Still standing near the front door of their recently purchased “starter home,” where Clara had run to greet him as soon as she heard his car pull in the driveway, Sebastian sniffed the air in an exaggerated fashion. “Is that brownies I smell?”

“Sure is.” Clara grinned, aware of how much he adored her homemade goodies. Since she was a child, she had always loved baking. But nothing beat baking for Sebastian, who, with a raging sweet tooth the size of Asia, typically made her feel as if she could put both Betty Crocker and the Keebler Elves to absolute shame.

He inhaled the heavenly chocolate aroma and planted another kiss on her lips, this one longer and steamier than the last. “I knew there was a good reason why I decided to marry you.”

She laughed. “Yeah, how about because you love me beyond words and I’m the woman of your dreams?”

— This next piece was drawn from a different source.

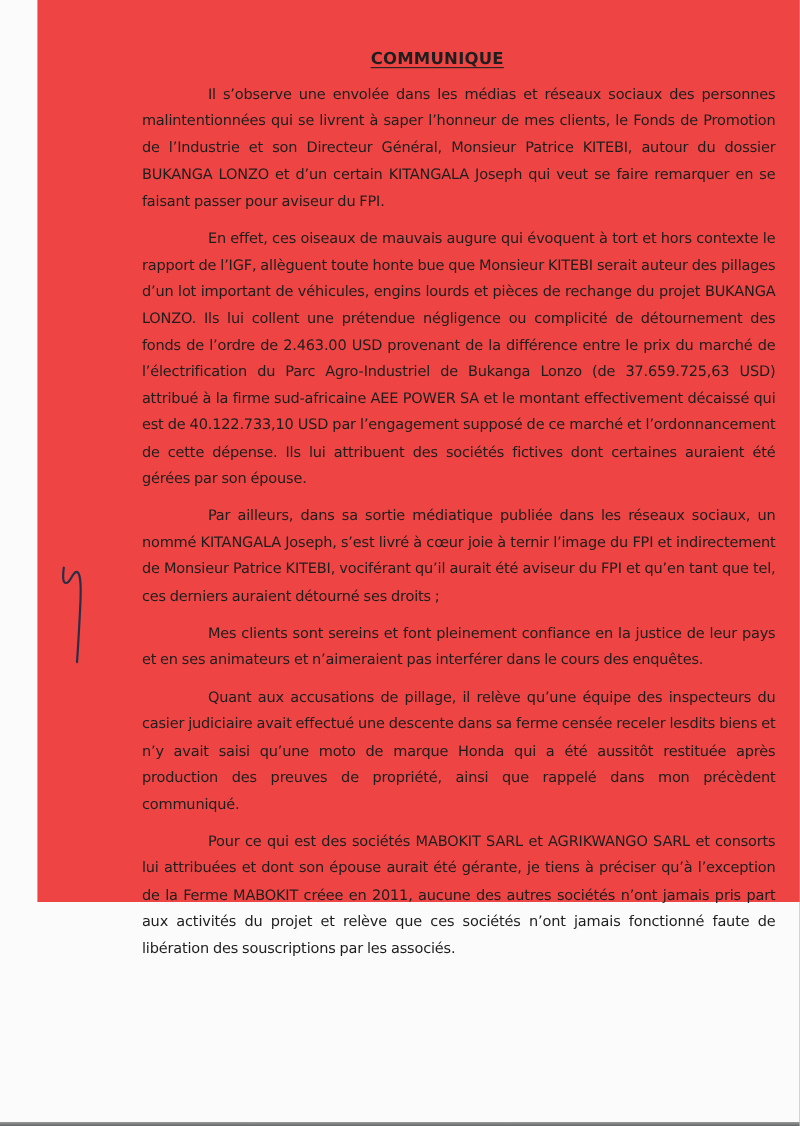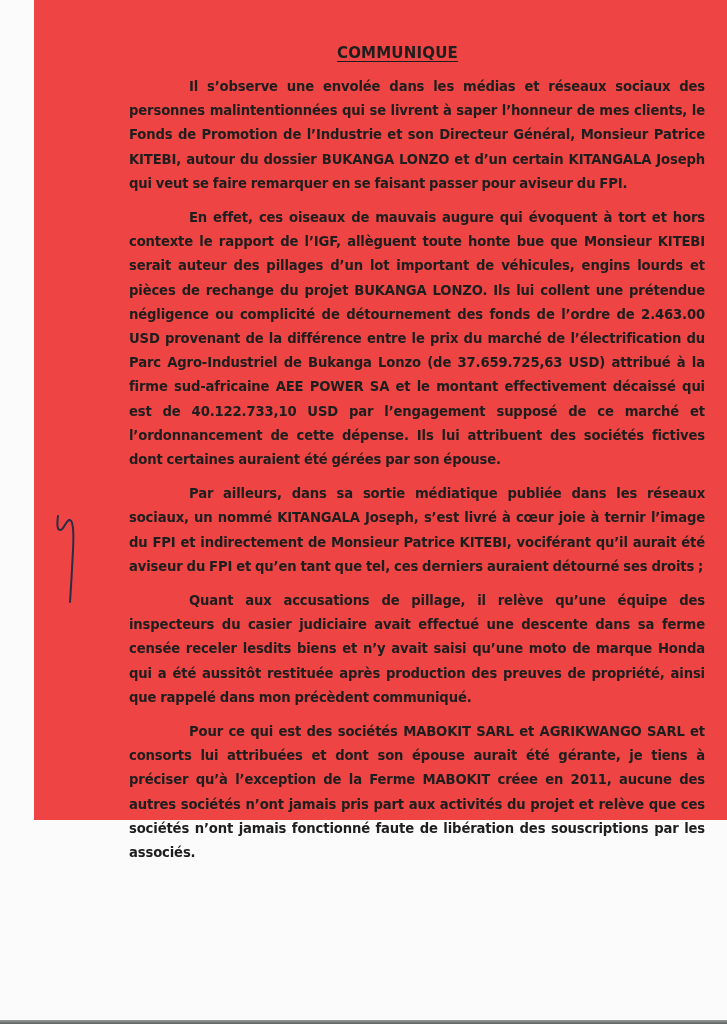"Il s’observe une envolée dans" .para { font-weight: bold -> none }
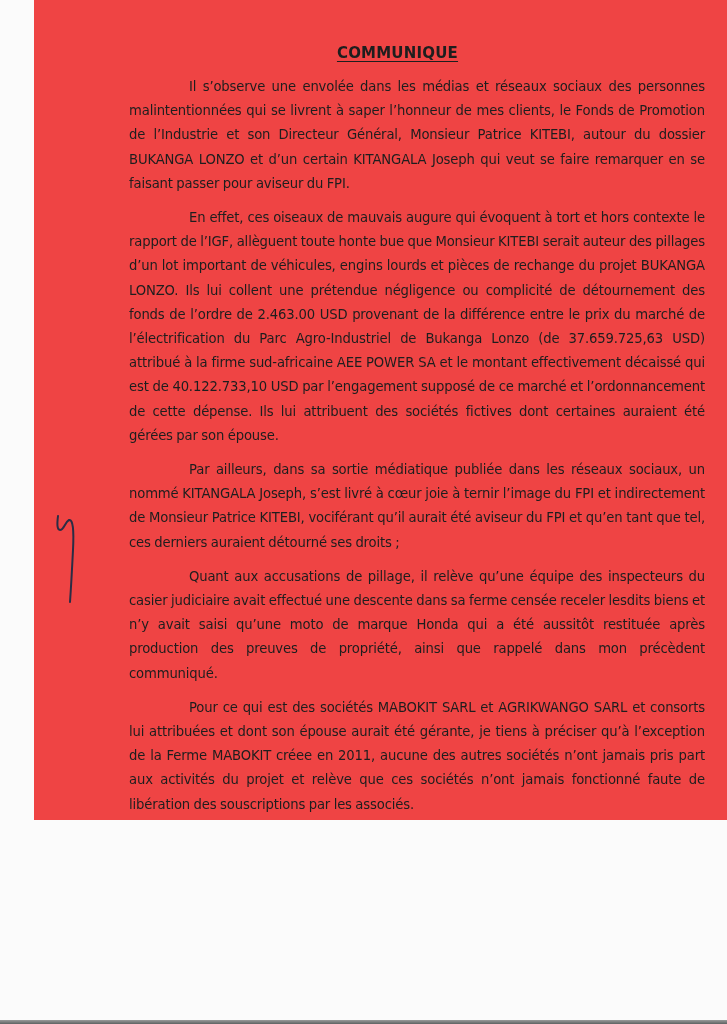"Mes clients sont sereins et" p.para { html: none -> <p>Mes clients sont sereins et font pleinement confiance en la justice de leur pays et en ses animateurs et n’aimeraient pas interférer dans le cours des enquêtes.</p> }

“Well … I suppose there’s that too.”

Clara cocked her head to the side, narrowing her eyes. “Need I remind you that I still have eight weeks, three days”—she glanced at her watch—“and one hour to change my mind about saying I do?” she teased. Like a child counting down the days until Christmas, Clara was tallying the minutes until she would officially become Mrs. Sebastian McKinley at the end of March. If she’d been any more excited, it was likely that horse tranquilizers would have been required to get her to sleep at night.

Sebastian chuckled.

“Can I open my present now?” She gave it a curious little shake.

“Be my guest.”

Clara tore open the box to discover a bright red pair of flannel pajamas covered with whimsical white stars. Several weeks earlier, she and Sebastian had been taking a twilight stroll around Bean Town when the pajamas displayed in the window at Ivy caught her attention. She’d casually mentioned she liked them, but hardly paid them any mind and forgot all about them within minutes. But not Sebastian. He secretly returned to the store the next day in between appointments with patients to buy them. The busy podiatrist knew they would make Clara happy. And seeing her happy made him happy. Just because.

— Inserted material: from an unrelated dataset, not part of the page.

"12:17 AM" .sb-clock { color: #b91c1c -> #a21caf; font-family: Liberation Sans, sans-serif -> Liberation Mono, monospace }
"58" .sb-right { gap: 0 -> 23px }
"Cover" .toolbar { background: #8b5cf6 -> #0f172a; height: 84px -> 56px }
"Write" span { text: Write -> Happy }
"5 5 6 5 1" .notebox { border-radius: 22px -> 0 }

“Honey …” Her jaw hung open. “These are the PJs from our walk. I can’t believe you remembered!”

“Come on, I remember everything you say,” Sebastian replied sheepishly. And it was true. When Clara spoke, he really listened, not just with his ears, but also with his heart. Early in their relationship, when they were first getting to know each other, Clara had shared that her favorite poet was Walt Whitman. Several months later, Sebastian returned from a reflexology conference in New York with a surprise for her: a first edition of Whitman’s Leaves of Grass, one of only eight hundred copies reportedly published. Upon receiving the rare treasure, Clara had been too stunned to respond verbally, but the tears in her eyes reflected how much it meant to her. The binding was damaged, a few pages were missing, and it smelled like old cabbage soup, but the fact that the book came from Sebastian only increased its precious value to her. Indeed, his genuine attentiveness was something that Clara never took for granted. She knew damn well how special her fiancé was. And she knew, without a question of a doubt, that she was the luckiest girl in the world.

“These PJs are so soft!” Clara traced her finger across the flannel. “I love them. Thank you, baby.”

“You’re welcome. I hope I got the right size.”

Clara flashed him her most seductive smile. “Hmm … why don’t I go try them on and see?” Then, taking hold of his hand, she slowly began leading him toward the staircase, adding in a raspy, provocative tone, “That way you can take them off me.”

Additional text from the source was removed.